Segment Open
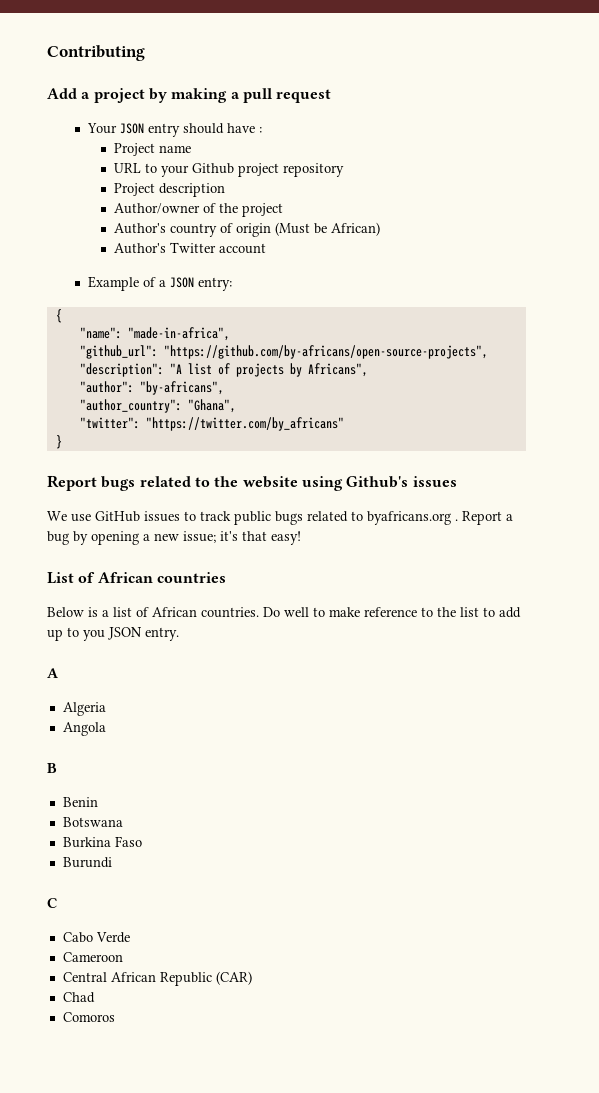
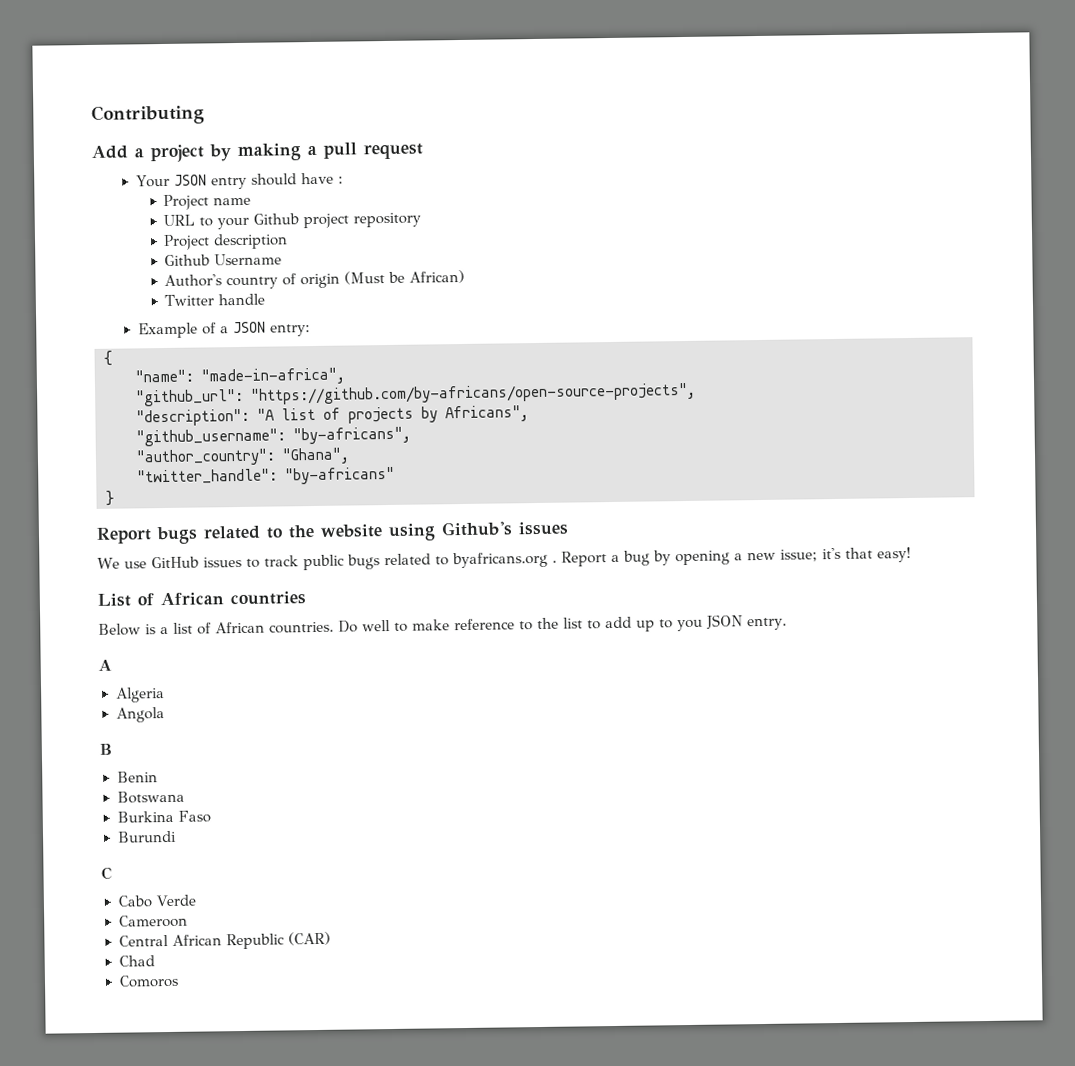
- Author/owner of the project
+ Github Username
- Author's Twitter account
+ Twitter handle
- "author": "by-africans",
+ "github_username": "by-africans",
- "twitter": "https://twitter.com/by_africans"
+ "twitter_handle": "by-africans"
Segment Closed
Problem requirements: Give the listing above again exactly, minus any images.

Solved exercise:
- Author/owner of the project
+ Github Username
- Author's Twitter account
+ Twitter handle
- "author": "by-africans",
+ "github_username": "by-africans",
- "twitter": "https://twitter.com/by_africans"
+ "twitter_handle": "by-africans"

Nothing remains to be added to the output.